Reputation: 4655
I've imbalanced dataset and I applied RandomOverSampler
to get balanced data set.
oversample = RandomOverSampler(sampling_strategy='minority')
X_over, y_over = oversample.fit_resample(X, y)
Afterwards I have followed this kaggle post RandomForest implementation for feature selection
https://www.kaggle.com/gunesevitan/titanic-advanced-feature-engineering-tutorial (go to the bottom of the page you will see similar implementation.)
I have a similar real data set like titanic:) and trying to get feature importances out of it!
The problem I'm having is that even though the classifier accuracy is very high ~0.99% the feature importance I'm getting is in the order of ~0.1%. What would be causing that? or its ok?
Here is the code I'm using, similar one that I provided in the link. Go to the bottom of the page.
classifiers = [RandomForestClassifier(random_state=SEED,
criterion='gini',
n_estimators=20,
bootstrap=True,
max_depth=5,
n_jobs=-1)]
#DecisionTreeClassifier(),
#LogisticRegression(),
#KNeighborsClassifier()]
#GradientBoostingClassifier(),
#SVC(probability=True), GaussianNB()]
log_cols = ["Classifier", "Accuracy"]
log = pd.DataFrame(columns=log_cols)
SEED = 42
N = 15
skf = StratifiedKFold(n_splits=N, random_state=None, shuffle=True)
importances = pd.DataFrame(np.zeros((X.shape[1], N)), columns=['Fold_{}'.format(i) for i in range(1, N + 1)], index=data.columns)
acc_dict = {}
for fold, (train_index, test_index) in enumerate(skf.split(X_over, y_over)):
X_train, X_test = X_over[train_index], X_over[test_index]
y_train, y_test = y_over[train_index], y_over[test_index]
for clf in classifiers:
#pipe1=make_pipeline(sampling,clf)
print(clf)
name = clf.__class__.__name__
clf.fit(X_train, y_train)
train_predictions = clf.predict(X_test)
acc = accuracy_score(y_test, train_predictions)
if 'Random' in name:
importances.iloc[:, fold - 1] = clf.feature_importances_
if name in acc_dict:
acc_dict[name] += acc
else:
acc_dict[name] = acc
#doing grid search for best input parameters for RF
#CV_rfc = GridSearchCV(estimator=clf, param_grid=param_grid, cv= 5)
#CV_rfc.fit(X_train, y_train)
for clf in acc_dict:
acc_dict[clf] = acc_dict[clf] / 10.0
log_entry = pd.DataFrame([[clf, acc_dict[clf]]], columns=log_cols)
log = log.append(log_entry)
I'm getting almost the same feature importance value best is ~0.1%
By doing confusion Matrix check suggested from @AlexSerraMarrugat
EDIT
Test: 0.9926166568222091
Train: 0.9999704661911724
EDIT2
Tried randomoversplit afterwards:
from imblearn.over_sampling import RandomOverSampler
oversample = RandomOverSampler(sampling_strategy='minority')

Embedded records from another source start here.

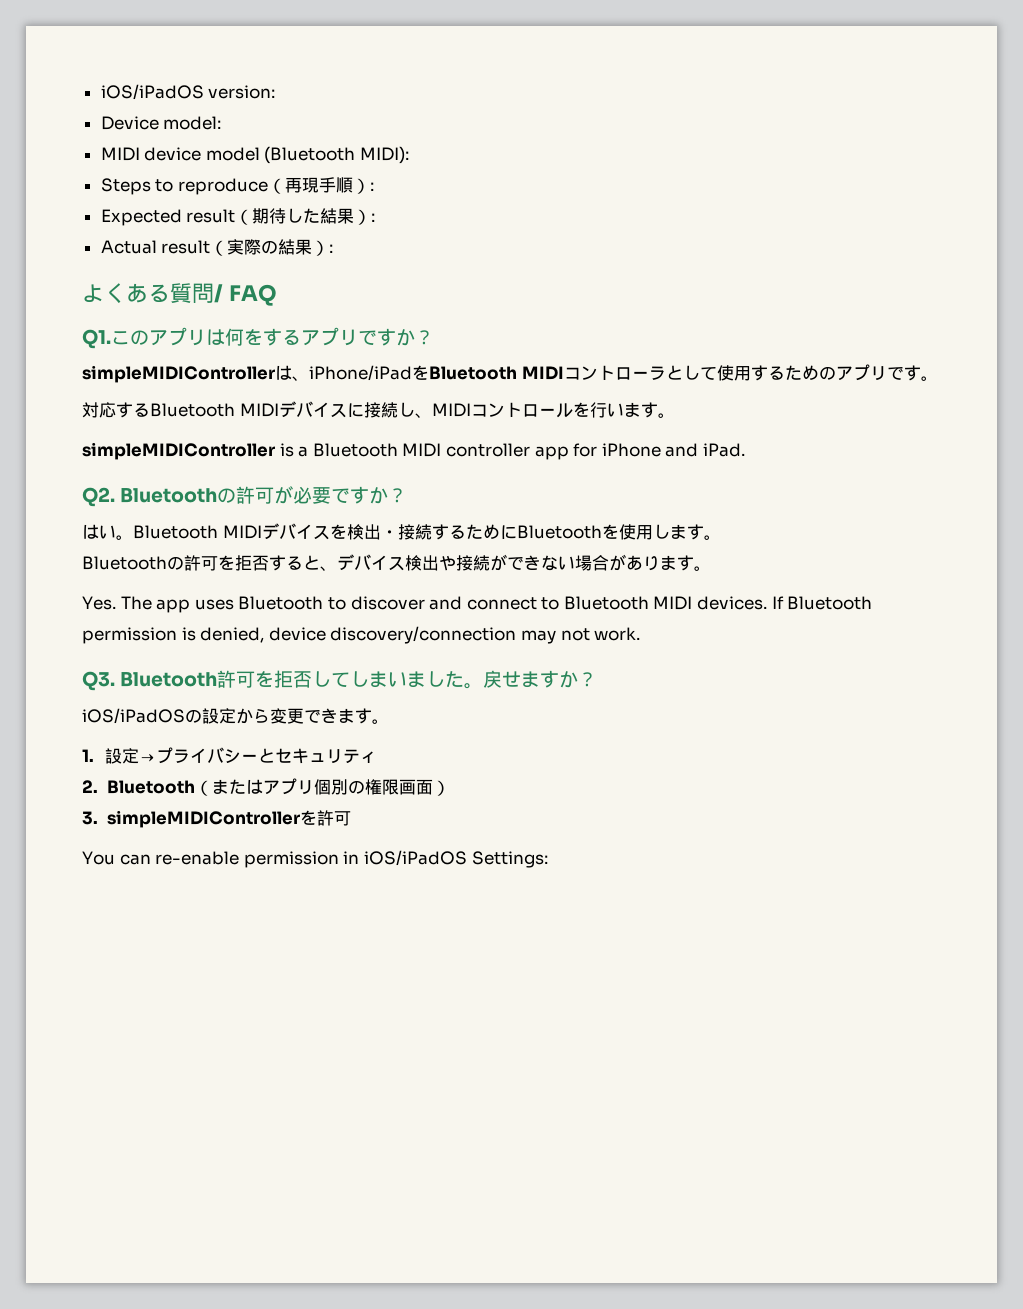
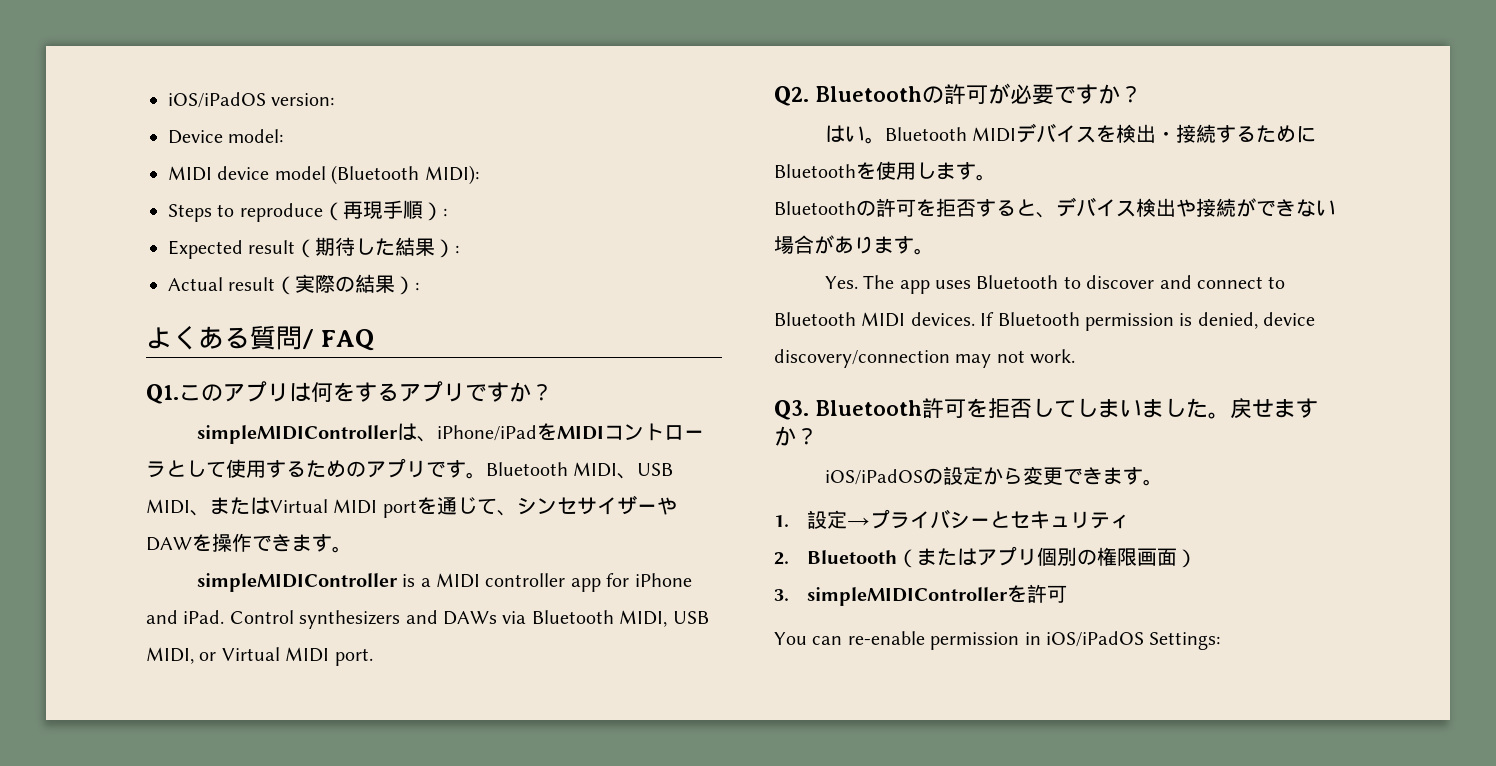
- simpleMIDIControllerは、iPhone/iPadをBluetooth MIDIコントローラとして使用するためのアプリです。
- 対応するBluetooth MIDIデバイスに接続し、MIDIコントロールを行います。
+ simpleMIDIControllerは、iPhone/iPadをMIDIコントローラとして使用するためのアプリです。Bluetooth MIDI、USB MIDI、またはVirtual MIDI portを通じて、シンセサイザーやDAWを操作できます。
- simpleMIDIController is a Bluetooth MIDI controller app for iPhone and iPad.
+ simpleMIDIController is a MIDI controller app for iPhone and iPad. Control synthesizers and DAWs via Bluetooth MIDI, USB MIDI, or Virtual MIDI port.

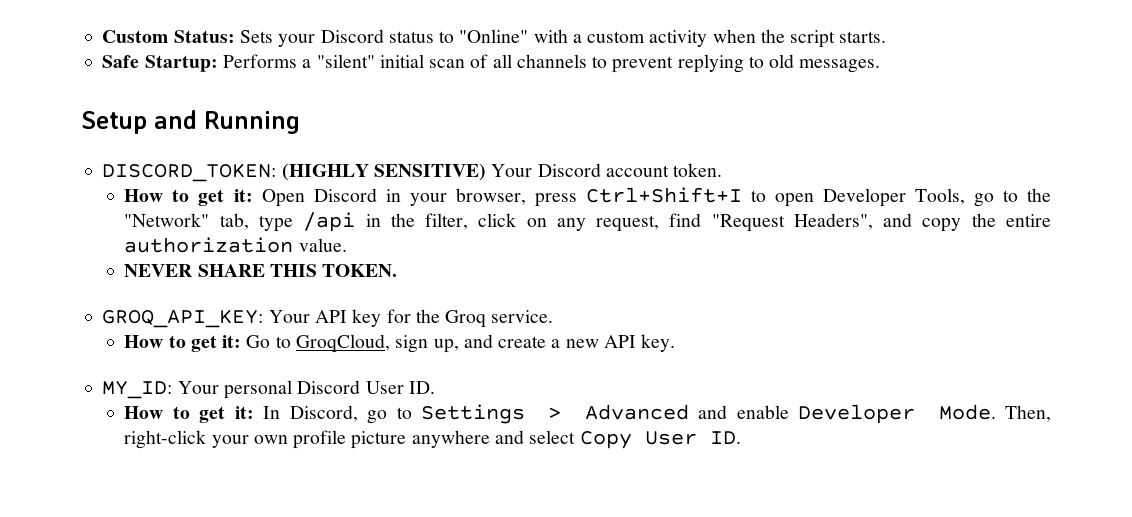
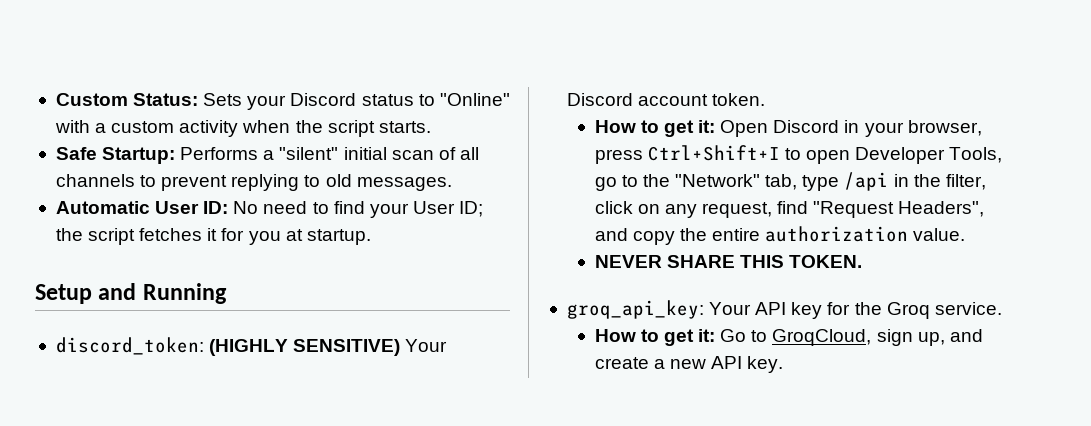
+ Automatic User ID: No need to find your User ID; the script fetches it for you at startup.
- DISCORD_TOKEN: (HIGHLY SENSITIVE) Your Discord account token.
+ discord_token: (HIGHLY SENSITIVE) Your Discord account token.
- GROQ_API_KEY: Your API key for the Groq service.
+ groq_api_key: Your API key for the Groq service.
- MY_ID: Your personal Discord User ID.
- How to get it: In Discord, go to Settings > Advanced and enable Developer Mode. Then, right-click your own profile picture anywhere and select Copy User ID.

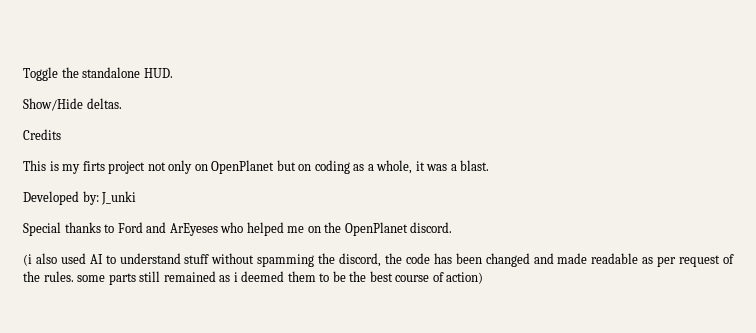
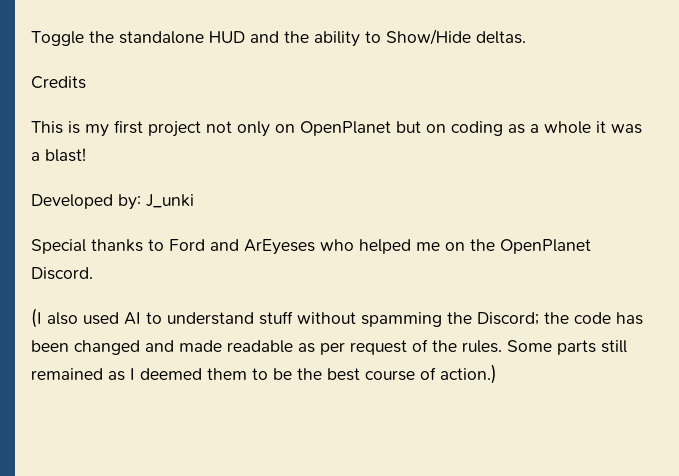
- Toggle the standalone HUD.
- Show/Hide deltas.
+ Toggle the standalone HUD and the ability to Show/Hide deltas.
- This is my firts project not only on OpenPlanet but on coding as a whole, it was a blast.
+ This is my first project not only on OpenPlanet but on coding as a whole it was a blast!
- Special thanks to Ford and ArEyeses who helped me on the OpenPlanet discord.
- (i also used AI to understand stuff without spamming the discord, the code has been changed and made readable as per request of the rules. some parts still remained as i deemed them to be the best course of action)
+ Special thanks to Ford and ArEyeses who helped me on the OpenPlanet Discord.
+ (I also used AI to understand stuff without spamming the Discord; the code has been changed and made readable as per request of the rules. Some parts still remained as I deemed them to be the best course of action.)

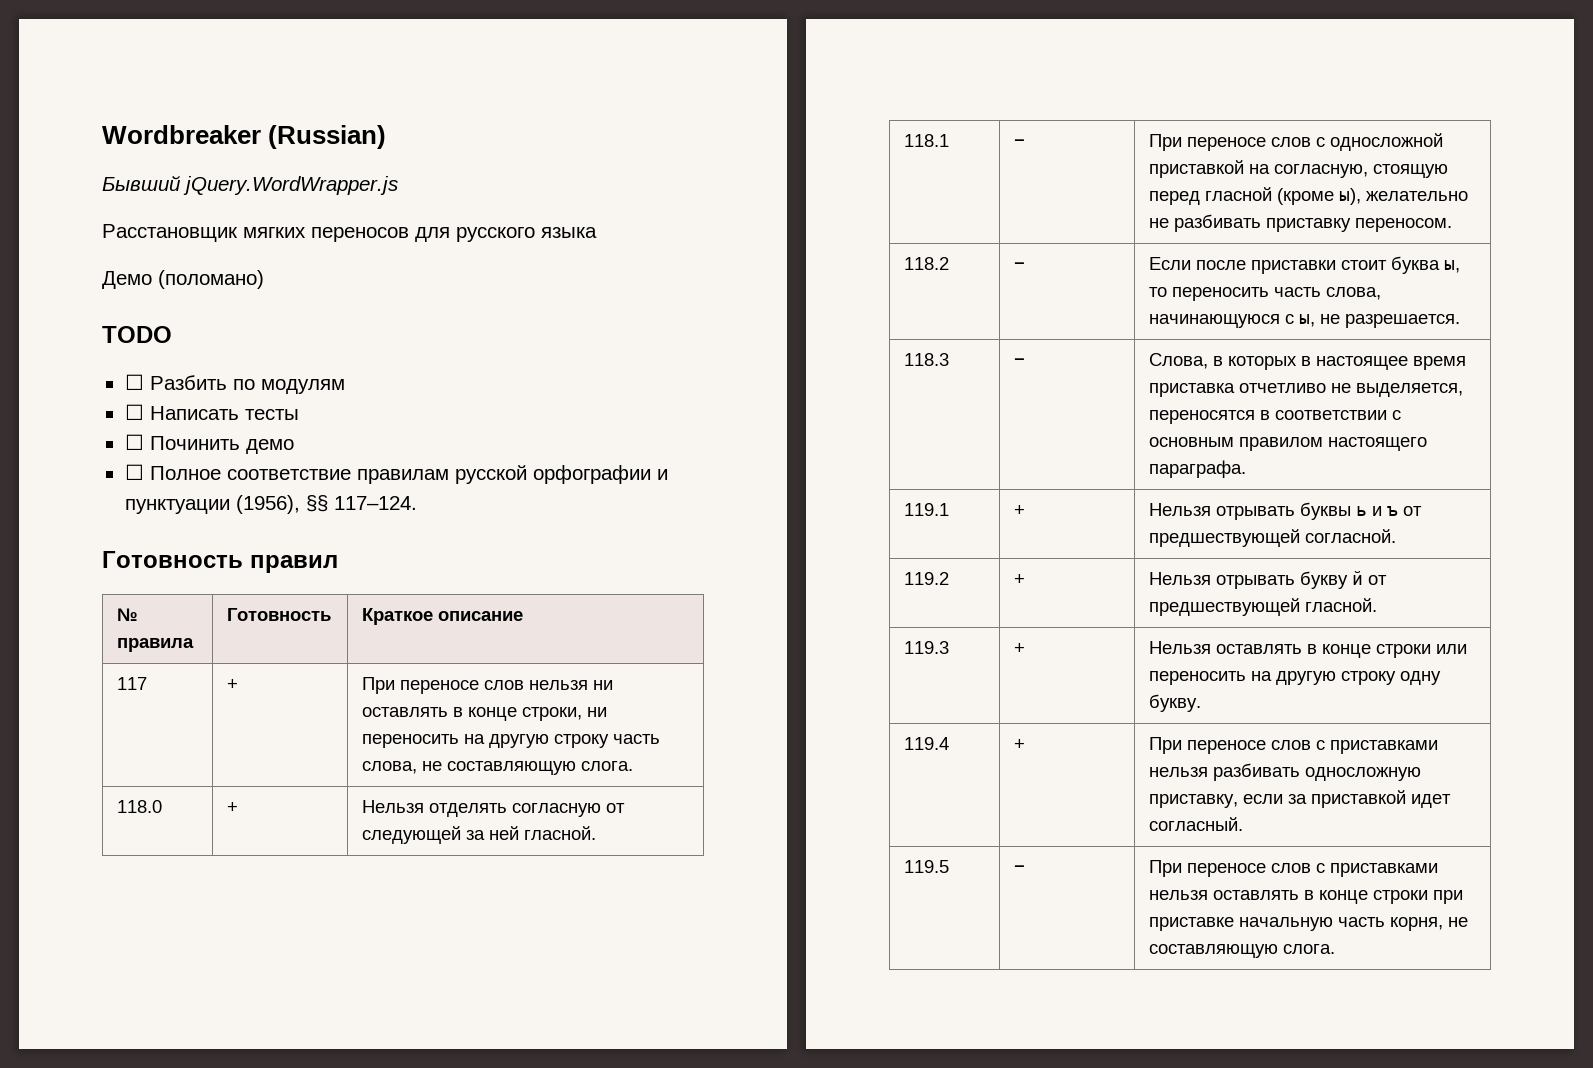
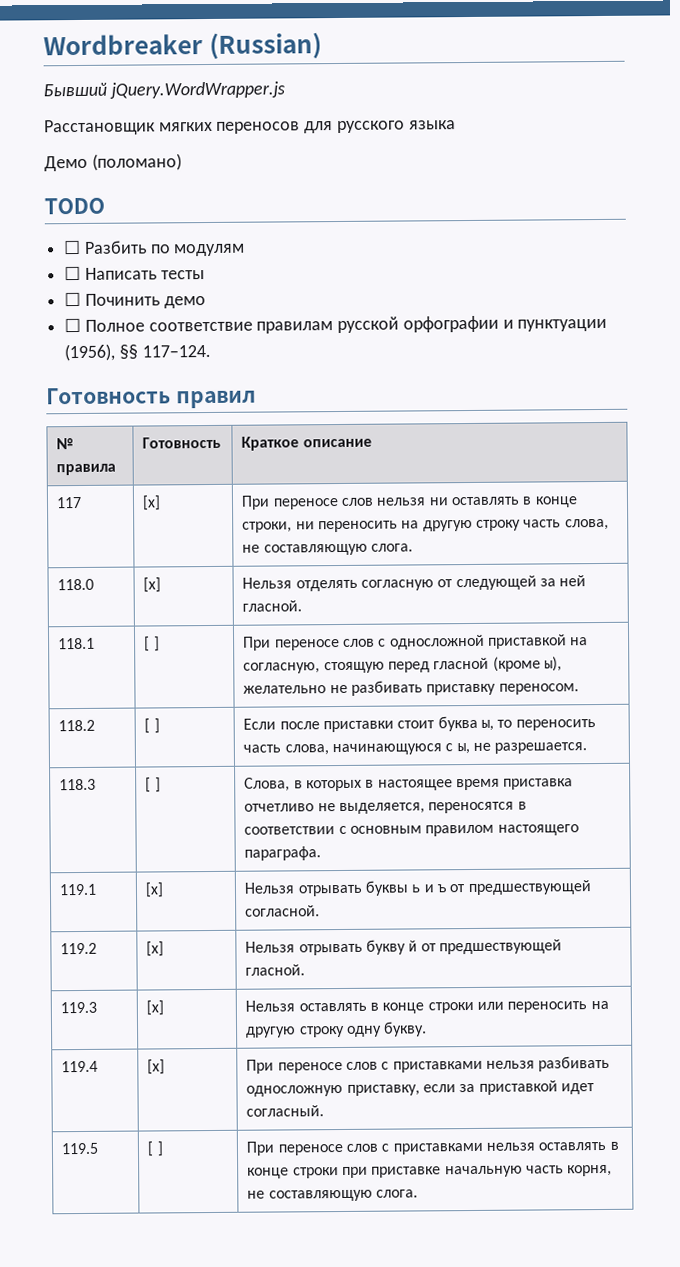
- 117 | + | При переносе слов нельзя ни оставлять в конце строки, ни переносить на другую строку часть слова, не составляющую слога.
+ 117 | [x] | При переносе слов нельзя ни оставлять в конце строки, ни переносить на другую строку часть слова, не составляющую слога.
- 118.0 | + | Нельзя отделять согласную от следующей за ней гласной.
+ 118.0 | [x] | Нельзя отделять согласную от следующей за ней гласной.
- 118.1 | − | При переносе cлов с односложной приставкой на согласную, стоящую пеpeд гласной (кроме ы), желательно не разбивать приставку переносом.
+ 118.1 | [ ] | При переносе cлов с односложной приставкой на согласную, стоящую пеpeд гласной (кроме ы), желательно не разбивать приставку переносом.
- 118.2 | − | Если после приставки стоит буква ы, то переносить часть слова, начинающуюся с ы, не разрешается.
+ 118.2 | [ ] | Если после приставки стоит буква ы, то переносить часть слова, начинающуюся с ы, не разрешается.
- 118.3 | − | Слова, в которых в настоящее время пpиставка отчетливо не выделяется, переносятся в соответствии с основным правилом настоящего параграфа.
+ 118.3 | [ ] | Слова, в которых в настоящее время пpиставка отчетливо не выделяется, переносятся в соответствии с основным правилом настоящего параграфа.
- 119.1 | + | Нельзя отрывать буквы ь и ъ от предшествующей согласной.
+ 119.1 | [x] | Нельзя отрывать буквы ь и ъ от предшествующей согласной.
- 119.2 | + | Нельзя отрывать букву й от предшествующей гласной.
+ 119.2 | [x] | Нельзя отрывать букву й от предшествующей гласной.
- 119.3 | + | Нельзя оставлять в конце строки или переносить на другую строку одну букву.
+ 119.3 | [x] | Нельзя оставлять в конце строки или переносить на другую строку одну букву.
- 119.4 | + | При переносе слов с приставками нельзя разбивать односложную приставку, если за приставкой идет согласный.
+ 119.4 | [x] | При переносе слов с приставками нельзя разбивать односложную приставку, если за приставкой идет согласный.
- 119.5 | − | При переносе слов с приставками нельзя оставлять в конце строки при приставке начальную часть корня, не составляющую слога.
+ 119.5 | [ ] | При переносе слов с приставками нельзя оставлять в конце строки при приставке начальную часть корня, не составляющую слога.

x_over, y_over = oversample.fit_resample(X_train,Y_train)
# summarize class distribution
print(Counter(y_over))
print(len(x_over))
#Creating confusion matrix
from sklearn.metrics import plot_confusion_matrix
clf = RandomForestClassifier(random_state=0) #Here change the hyperparameters
clf.fit(x_over, y_over)
predict_y=clf.predict(x_test)
plot_confusion_matrix(clf, x_test, y_test, cmap=plt.cm.Blues)
print("Test: ", clf.score(x_test, y_test))
print("Train: ", clf.score(x_over, y_over))
Test: 0.9926757235676315 Train: 1.0
EDIT3 Confusion matrix for Train data
from sklearn.metrics import plot_confusion_matrix
plot_confusion_matrix(clf, X_train, Y_train, cmap=plt.cm.Blues)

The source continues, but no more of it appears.